La croyance alévie y reste officiellement ignorée malgré des déclarations de principe favorables des autorités turques (déclaration du 10 décembre 2015 notamment).
Aujourd’hui la Fédération Union des Alevis en France (FUAF) et leur Confédération en Europe dénoncent les dérives autoritaires du système Erdogan: «levée» de l’immunité parlementaire demandée contre les parlementaires du parti démocratique H.D.P et CHP, répression des revendications identitaires et culturelles kurdes, soutien apporté par le parti présidentiel turc A.K.P aux organisations djihadistes en Syrie.
Ils dénoncent également l’implantation de groupes de réfugiés syriens par le gouvernement Erdogan dans les zones géographiques de forte implantation alévie. Des actions de confiscation de terres sont signalées au motif avancé d’organisation de camps de réfugiés sunnites dans le cadre de l’accord entre l’Union européenne et la Turquie sur les flux migratoires.
Mais sans vouloir minimiser l’importance de la délégation alévie auprès de parlementaires européens de la Confédération de l’Union des Alévis en Europe pourquoi la relayer spécialement?
Parce qu’elle exprime des valeurs de tolérance et de respect des principes de la laïcité dont bien de nos responsables politiques devraient se souvenir plus souvent à l’heure où trop de revendications identitaires aux racines religieuses polluent notre propre débat démocratique?
Parce qu’elle pointe certaines dérives, parmi bien d’autres, de l’accord – marchandage passé entre l’Union européenne et la Turquie pour la «sous – traitance» des flux de réfugiés chassés de Syrie et que l’Union européenne refuse d’accueillir dignement sur son sol?

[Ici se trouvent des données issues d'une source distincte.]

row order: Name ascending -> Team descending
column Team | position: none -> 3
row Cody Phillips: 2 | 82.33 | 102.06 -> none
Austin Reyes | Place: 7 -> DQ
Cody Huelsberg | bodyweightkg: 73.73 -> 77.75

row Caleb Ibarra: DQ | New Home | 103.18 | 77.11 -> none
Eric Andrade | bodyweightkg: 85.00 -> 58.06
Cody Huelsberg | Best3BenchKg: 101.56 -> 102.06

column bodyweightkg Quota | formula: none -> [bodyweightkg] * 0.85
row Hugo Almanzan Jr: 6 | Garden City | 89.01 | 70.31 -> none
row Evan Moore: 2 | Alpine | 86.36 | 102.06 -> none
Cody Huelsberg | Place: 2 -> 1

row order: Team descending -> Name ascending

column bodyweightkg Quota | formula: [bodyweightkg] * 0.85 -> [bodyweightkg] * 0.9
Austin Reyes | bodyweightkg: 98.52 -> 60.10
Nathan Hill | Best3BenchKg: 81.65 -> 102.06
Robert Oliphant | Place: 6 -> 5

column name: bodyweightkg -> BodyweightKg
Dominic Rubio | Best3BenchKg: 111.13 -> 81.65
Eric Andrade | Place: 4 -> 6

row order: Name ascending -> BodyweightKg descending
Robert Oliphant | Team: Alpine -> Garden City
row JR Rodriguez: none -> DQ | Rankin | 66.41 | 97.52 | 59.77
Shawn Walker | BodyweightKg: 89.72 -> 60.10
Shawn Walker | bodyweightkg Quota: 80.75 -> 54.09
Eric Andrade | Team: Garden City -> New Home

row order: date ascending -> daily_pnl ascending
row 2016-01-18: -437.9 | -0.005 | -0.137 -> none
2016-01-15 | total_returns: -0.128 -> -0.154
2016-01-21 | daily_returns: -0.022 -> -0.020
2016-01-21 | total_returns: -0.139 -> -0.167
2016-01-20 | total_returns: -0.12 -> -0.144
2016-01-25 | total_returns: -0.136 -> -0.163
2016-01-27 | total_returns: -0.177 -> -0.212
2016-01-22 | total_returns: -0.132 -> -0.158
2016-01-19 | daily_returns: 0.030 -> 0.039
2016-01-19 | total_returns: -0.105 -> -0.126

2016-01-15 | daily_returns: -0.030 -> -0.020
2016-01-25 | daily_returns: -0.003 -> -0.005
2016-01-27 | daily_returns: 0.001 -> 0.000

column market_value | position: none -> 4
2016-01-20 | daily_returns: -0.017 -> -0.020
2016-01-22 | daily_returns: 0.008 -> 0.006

Que nous savons que cette Union européenne troque bien volontiers ses propres lois, règles et valeurs applicables aux réfugiés contre 6 milliards d’euros sonnants et trébuchants à verser à une Turquie sur laquelle elle se décharge de la question?
Parce qu’il s’agit de rappeler des déclarations récentes de la Fédération des Alévis en France dénonçant les dérives du système éducatif turc vers une éducation basée sur l’Islam sunnite, et l’obligation de suivre les cours de religion; alors même qu’un jugement rendu le 26 avril 2016 par la Cour européenne des droits de l’homme (CEDH) a donné raison à 203 plaignants turcs de confession alevis, des dérives intégristes, nationalistes et un discours d’intolérance et de haine?
Ou plus concrètement parce que des familles mulhousiennes alévies, nombreuses dans la cité où leur communauté est importante, ont leurs parents et amis en Turquie directement visés par la politique d’implantation massive de réfugiés syriens sur des territoires d’habitat Alévi pour établir un «cordon» avec des territoires de population kurde ?
Ou plus simplement pour relayer une voix qui rappelle à l’Union Européenne le respect dû aux droits de l’Homme, à la liberté d’expression, à l’inacceptabilité des crimes de guerre, aux valeurs fondamentale d’une société démocratique?
Le message de la Confédération de l’Union des Alévis en Europe doit être entendu par les parlementaires européens et certains y donnent déjà suite.
Mais au delà, et par les temps que nous connaissons, la voie des Alévis doit contribuer aux combats citoyens et démocratiques, trouver un écho en Europe.
Ces combats sont nécessaires. Aujourd’hui en France même nous sommes aussi directement concernés par la lutte pour le respect des droits, de nos propres principes démocratiques.